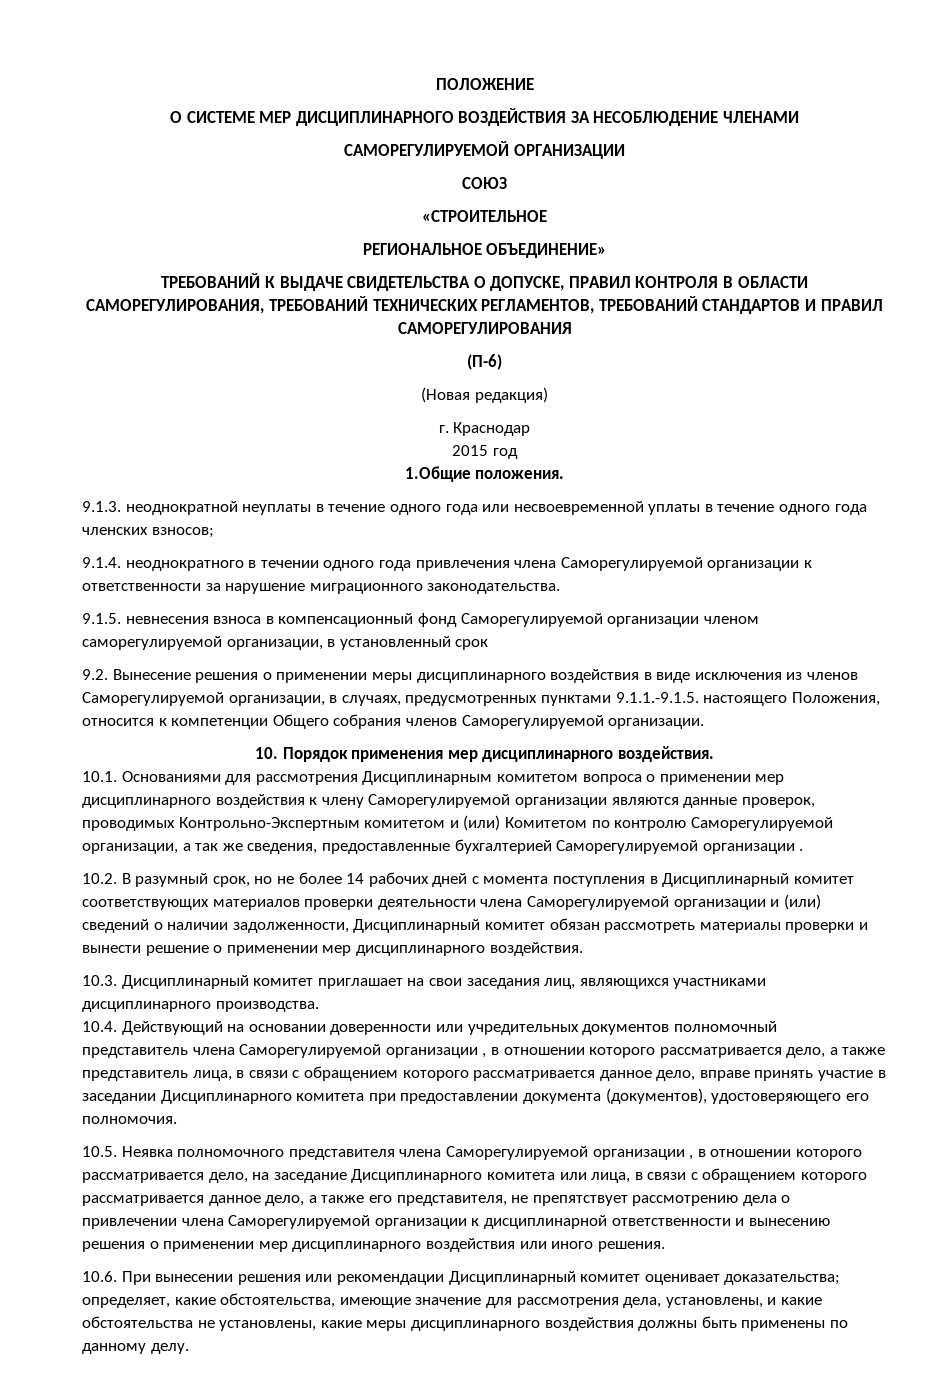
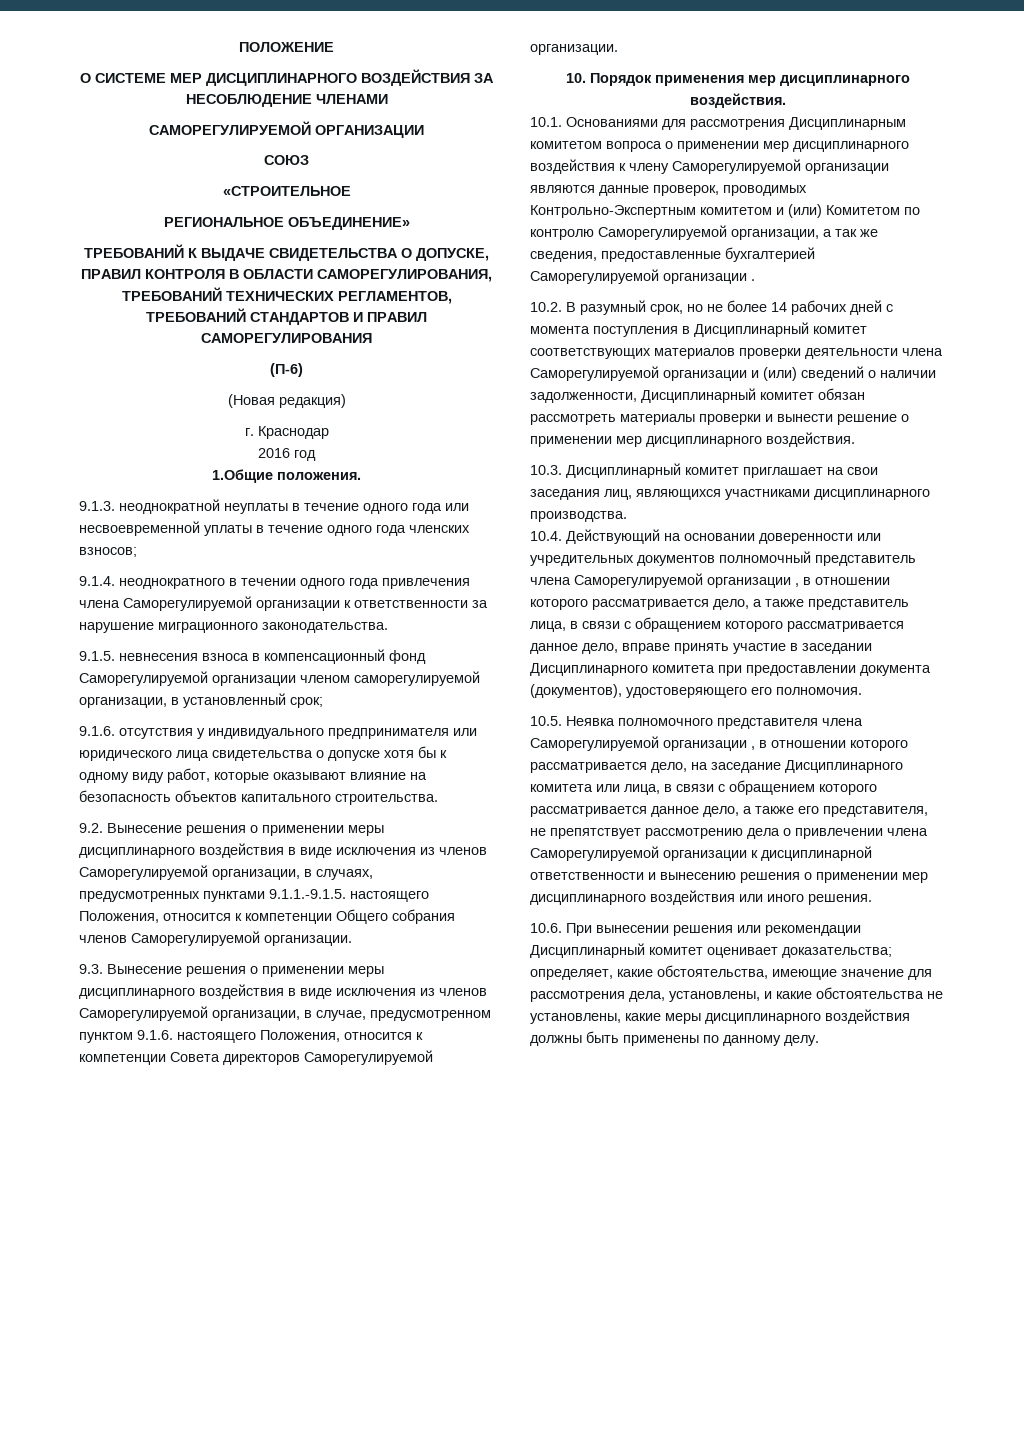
- 2015 год
+ 2016 год
- 9.1.5. невнесения взноса в компенсационный фонд Саморегулируемой организации членом саморегулируемой организации, в установленный срок
+ 9.1.5. невнесения взноса в компенсационный фонд Саморегулируемой организации членом саморегулируемой организации, в установленный срок;
+ 9.1.6. отсутствия у индивидуального предпринимателя или юридического лица свидетельства о допуске хотя бы к одному виду работ, которые оказывают влияние на безопасность объектов капитального строительства.
+ 9.3. Вынесение решения о применении меры дисциплинарного воздействия в виде исключения из членов Саморегулируемой организации, в случае, предусмотренном пунктом 9.1.6. настоящего Положения, относится к компетенции Совета директоров Саморегулируемой организации.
________
Work to complete = Everything from the first line of the entries through the line containing "- 9.1.5. невнесения" is to be transcribed exactly; the pictures are not.

Response box =
- 2015 год
+ 2016 год
- 9.1.5. невнесения взноса в компенсационный фонд Саморегулируемой организации членом саморегулируемой организации, в установленный срок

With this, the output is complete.